*Work instructions*
Lines with the word "running" are the ones wanted. Copy each of them from the entries below.

*Material provided*

------------------------

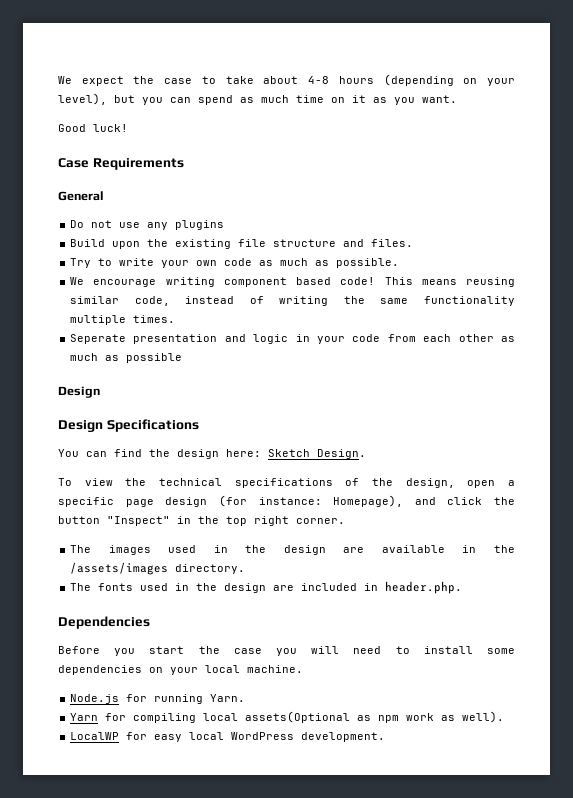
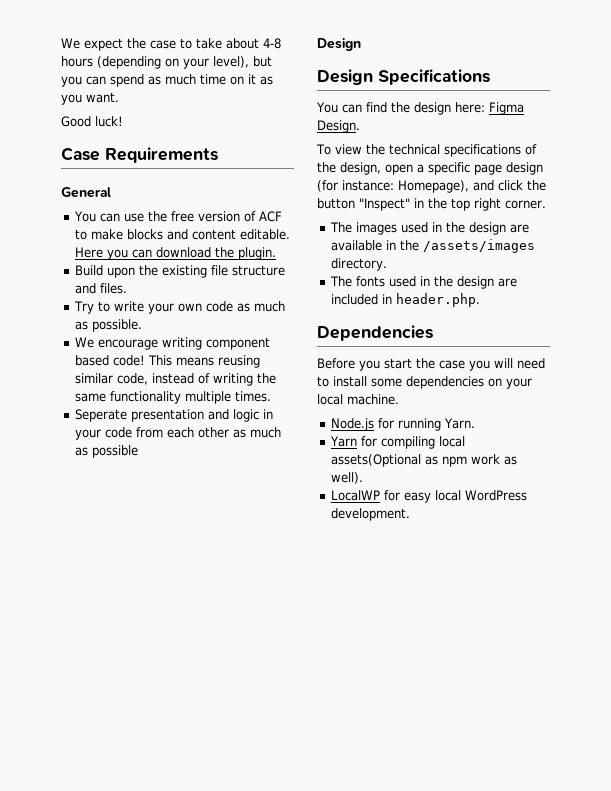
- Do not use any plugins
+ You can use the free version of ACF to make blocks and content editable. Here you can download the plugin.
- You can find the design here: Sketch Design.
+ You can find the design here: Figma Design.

------------------------

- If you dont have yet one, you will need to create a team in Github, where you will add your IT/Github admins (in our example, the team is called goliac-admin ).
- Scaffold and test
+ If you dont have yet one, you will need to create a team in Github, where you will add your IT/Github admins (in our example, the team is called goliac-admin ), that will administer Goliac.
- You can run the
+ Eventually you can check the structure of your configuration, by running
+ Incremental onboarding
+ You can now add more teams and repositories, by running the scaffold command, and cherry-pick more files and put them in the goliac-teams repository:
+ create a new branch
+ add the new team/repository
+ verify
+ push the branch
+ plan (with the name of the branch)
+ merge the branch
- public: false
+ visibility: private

------------------------

*Problem solution*
+ Eventually you can check the structure of your configuration, by running
+ You can now add more teams and repositories, by running the scaffold command, and cherry-pick more files and put them in the goliac-teams repository:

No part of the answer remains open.